EXERCISE BRIEF:
Copy the records below exactly, from the line containing "34 | SCORE_6: 56 -> 59" through the last line, and leave out every picture.

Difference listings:
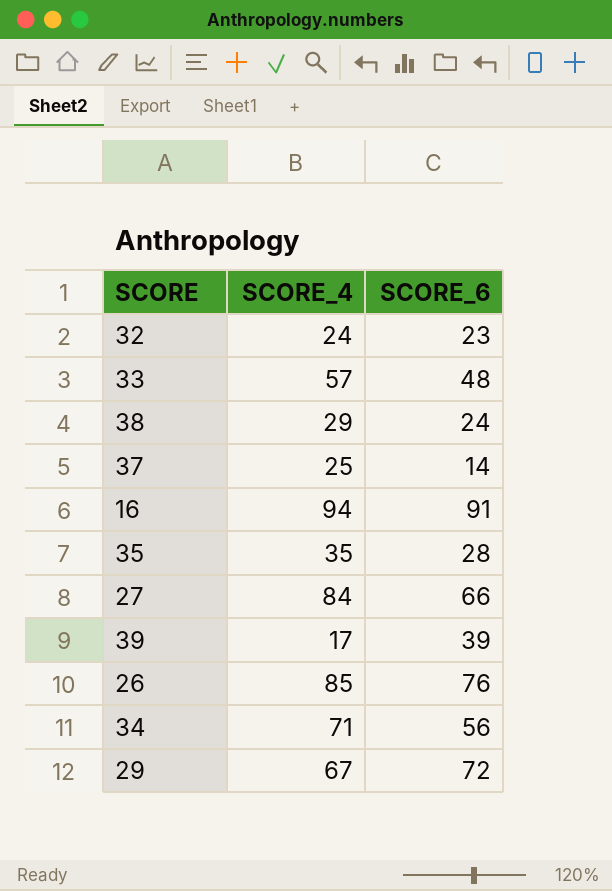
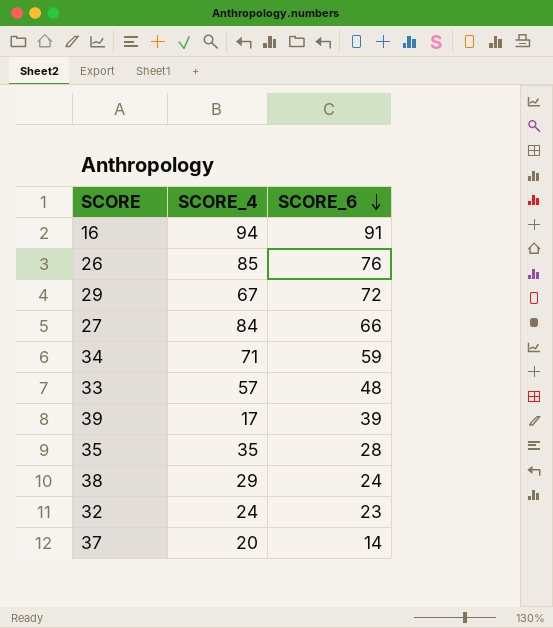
row order: none -> SCORE_6 descending
34 | SCORE_6: 56 -> 59
37 | SCORE_4: 25 -> 20

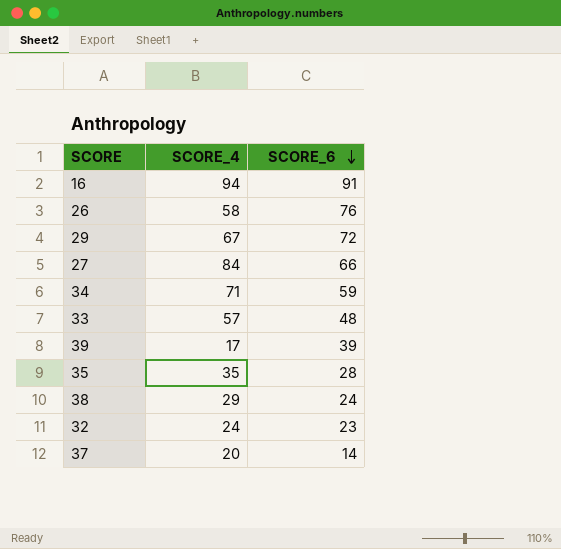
26 | SCORE_4: 85 -> 58

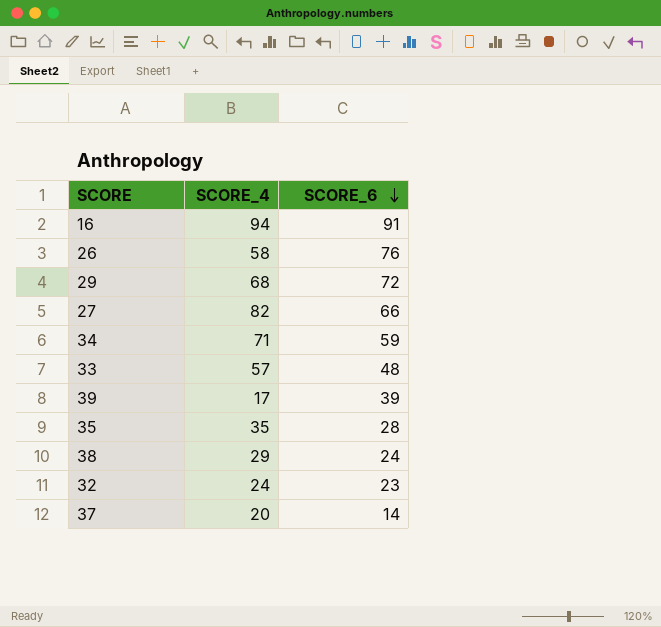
29 | SCORE_4: 67 -> 68
27 | SCORE_4: 84 -> 82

EXERCISE RESPONSE:
34 | SCORE_6: 56 -> 59
37 | SCORE_4: 25 -> 20

26 | SCORE_4: 85 -> 58

29 | SCORE_4: 67 -> 68
27 | SCORE_4: 84 -> 82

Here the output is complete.